TONICATO MIRANDA (o sobrinho Carlinhos)
A esposa Lúcia, pediu-me, num sábado em março de 2022, para escrever alguma coisa sobre Tio Júlio. Ela queria dois ou três parágrafos, talvez um áudio, sobre fatos relevantes desse meu querido parente e amigo. E aqui devo dizer, nem todos parentes tratamos como amigos, seja por discordâncias de gostos; de trajetória de vida; de interesses; e até de posicionamento político. Mas com o Tio Júlio quase tudo isto se encaixava. Embora não seja um cinéfilo – muito mais ligado à música, à literatura – tínhamos pontos coincidentes em várias áreas. Mas importante é contar alguns causos sobre o Tio Júlio. E me perdoe Lúcia pois vou exceder o solicitado, fazendo uma crônica.
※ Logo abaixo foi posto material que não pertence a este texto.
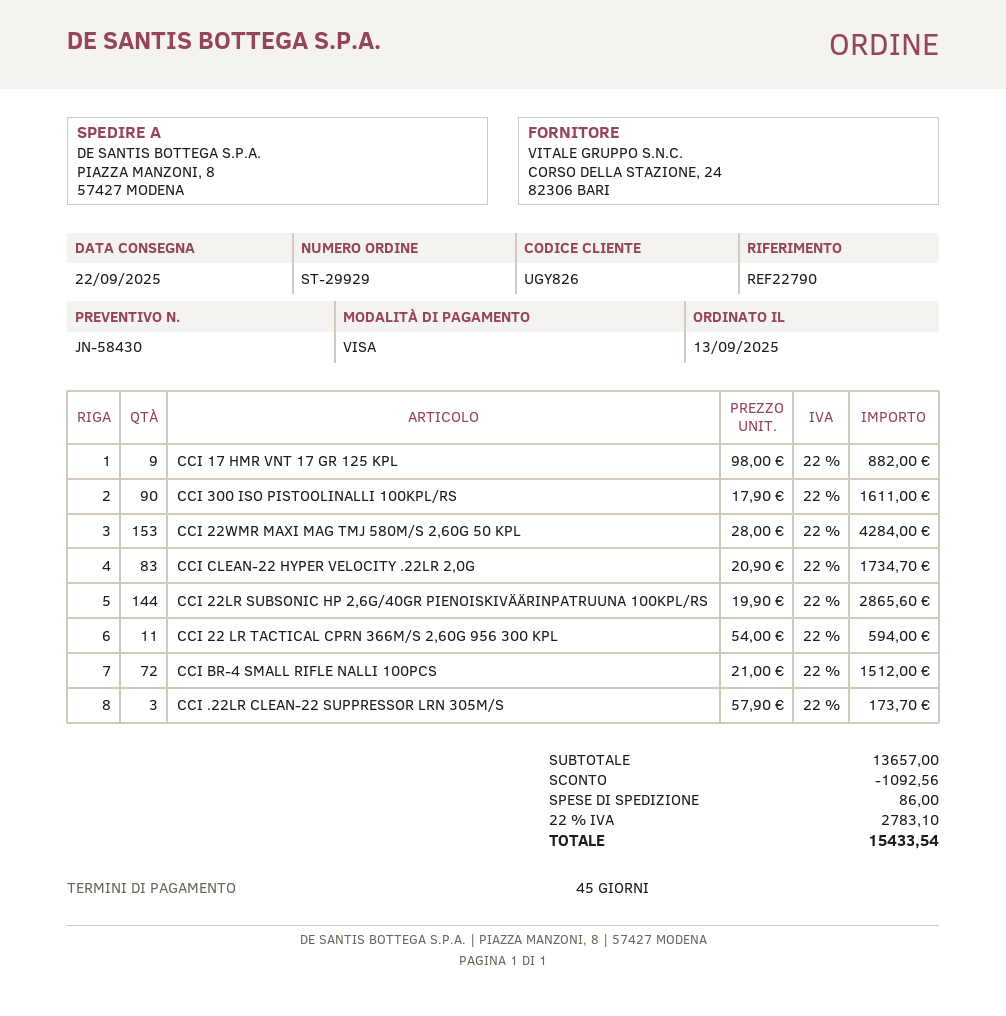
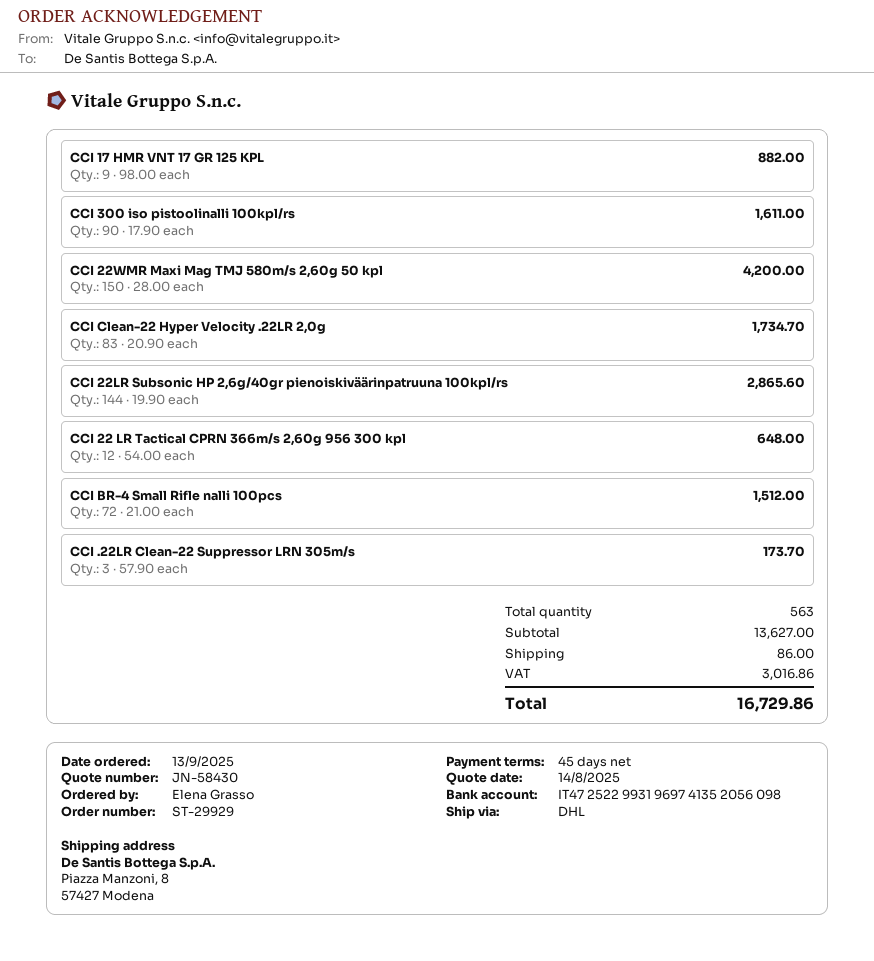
CCI 22WMR MAXI MAG TMJ 580M/S 2,60G 50 KPL: 153 x 28.00 = 4284.00 -> 150 x 28.00 = 4200.00
CCI 22 LR TACTICAL CPRN 366M/S 2,60G 956 300 KPL: 11 x 54.00 = 594.00 -> 12 x 54.00 = 648.00
subtotal: 13657.00 -> 13627.00
discount: 1092.56 -> none
tax: 2783.10 -> 3016.86
total: 15433.54 -> 16729.86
A primeira vez quando tive consciência da forte presença do Tio Júlio, foi quando chegou em minha casa, no Grajaú, no assento de um moto Harley-Davidson preta. Na ocasião ele vestia uma jaqueta de couro também preta, cheia de botões de metal prateados. Para mim, debaixo de meus doze anos, Tio Júlio parecia James Dean saindo direto da tela do cinema. Embora ainda assistisse Roy Rogers na TV, seriado onde o cowboy andava de moto também, o perfil do Tio Júlio no início dos anos 60 mas parecia com Dean e a juventude meio “transviada”.
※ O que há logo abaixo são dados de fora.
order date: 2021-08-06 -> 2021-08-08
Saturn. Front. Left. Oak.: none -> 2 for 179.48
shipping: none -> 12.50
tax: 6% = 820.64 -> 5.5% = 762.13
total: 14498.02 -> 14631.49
A segunda vez a lembrar do Tio Júlio, foi quando fui à Rua Ernesto de Souza, no Andaraí. Na casa dos meus avós ele tinha um quarto separado do corpo principal da residência. Para ter acesso a ele, tinha de ser subida por uma escada, com uns vinte e cinco degraus, e espelhos com dezoito centímetros de altura. Ali era o esconderijo do gigante. Acho que ele já estava estudando Engenharia e não queria interferências. Uma única vez me deixou entrar naquele quarto grande, mas por poucos minutos.
A terceira vez trata-se de uma visita anos atrás que fiz ao Rio, quando Tio Júlio, se prontificou a ficar comigo e me levar a cinco museus ao mesmo tempo num só dia, com direito a almoço na Rua do Ouvidor, e café depois na Confeitaria Colombo. Ainda lembro a indignação dele, com aquele beiço amuado por não ter conseguido entrar no Museu do Amanhã. Sentado num banco de praça, desconsolado, dizia “Isto é um absurdo!” “Onde já se viu, marcar com antecedência, a visita de um museu!”.
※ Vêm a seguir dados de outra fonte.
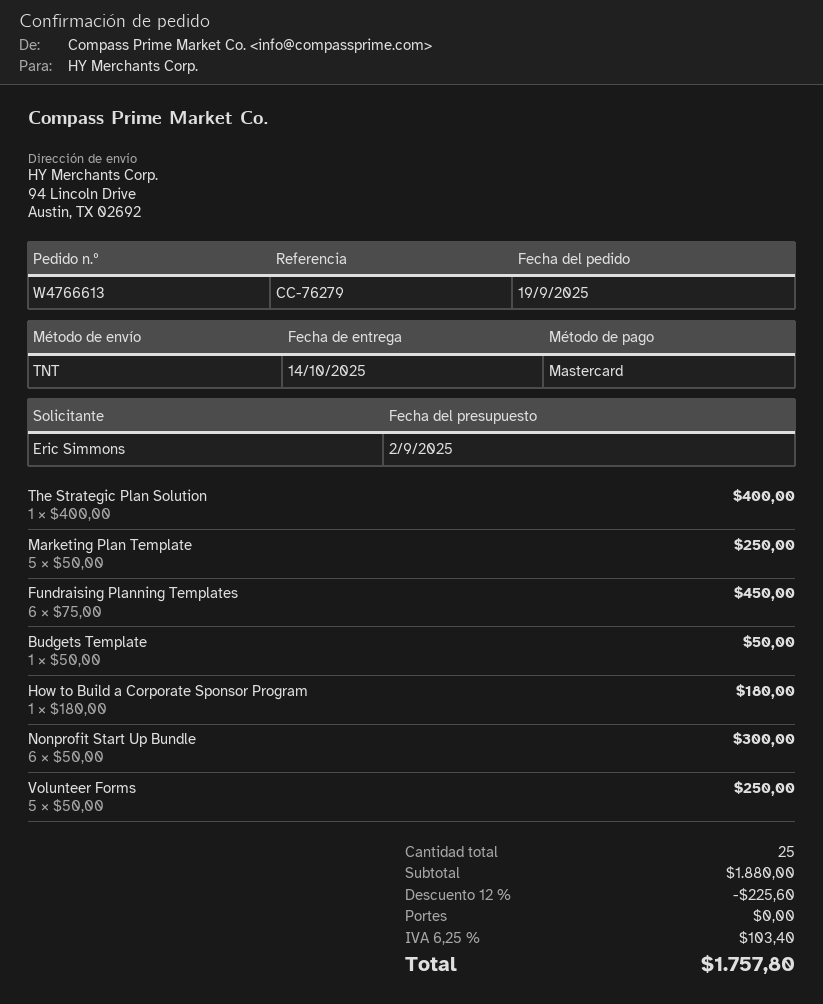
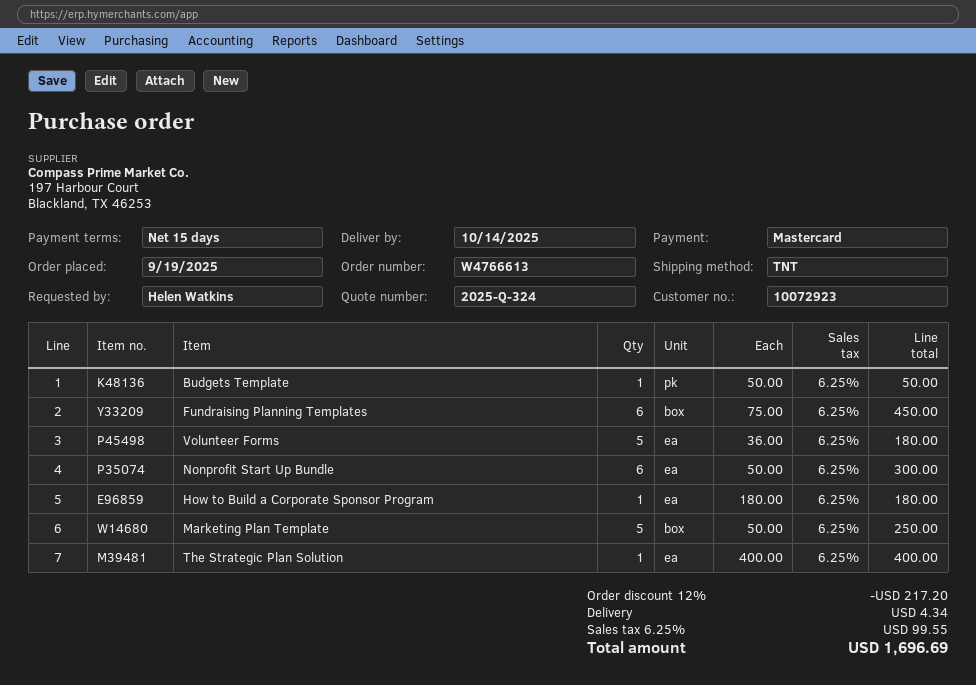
ordered by: Eric Simmons -> Helen Watkins
Volunteer Forms: 5 x 50.00 = 250.00 -> 5 x 36.00 = 180.00
discount: 12% = 225.60 -> 12% = 217.20
shipping: 0.00 -> 4.34
tax: 6.25% = 103.40 -> 6.25% = 99.55
total: 1757.80 -> 1696.69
Mesmo assim conseguimos assistir uma exposição sobre os Impressionistas, no Centro Cultural do Banco do Brasil. Ocasião em que vi por longo tempo – nunca antes tinha tempo – alguns quadros do Paul Gauguin. Para culminar este grande passeio, levou-me à Livraria Cultura, na Cinelândia. O Tio Júlio era assim – um entusiasmo exacerbado nas suas gratuidades. Quando gostava de uma pessoa fazia tudo para a agradar. Mas também quando tinha antipatia de alguém… De início sobrevinha uma explosão, mas logo depois esquecia, porque seu coração era grande demais para guardar mágoas. Certamente a pessoa ainda teria uma segunda chance com ele.
Uma quarta e última recordação foi quando o hospedei em minha casa em Curitiba. Ele estava ali porque consegui trazê-lo para uma palestra sobre cinema no IPPUC – Instituto de Pesquisa e Planejamento Urbano de Curitiba. De início, ele ficou preocupado, nervoso, pois tentamos reproduzir um dia antes o vídeo que havia montado da sua apresentação, mas não conseguimos. Então fomos a um estúdio de gravação conhecido que resolveu nosso problema. E, em cima da hora, fomos para a palestra.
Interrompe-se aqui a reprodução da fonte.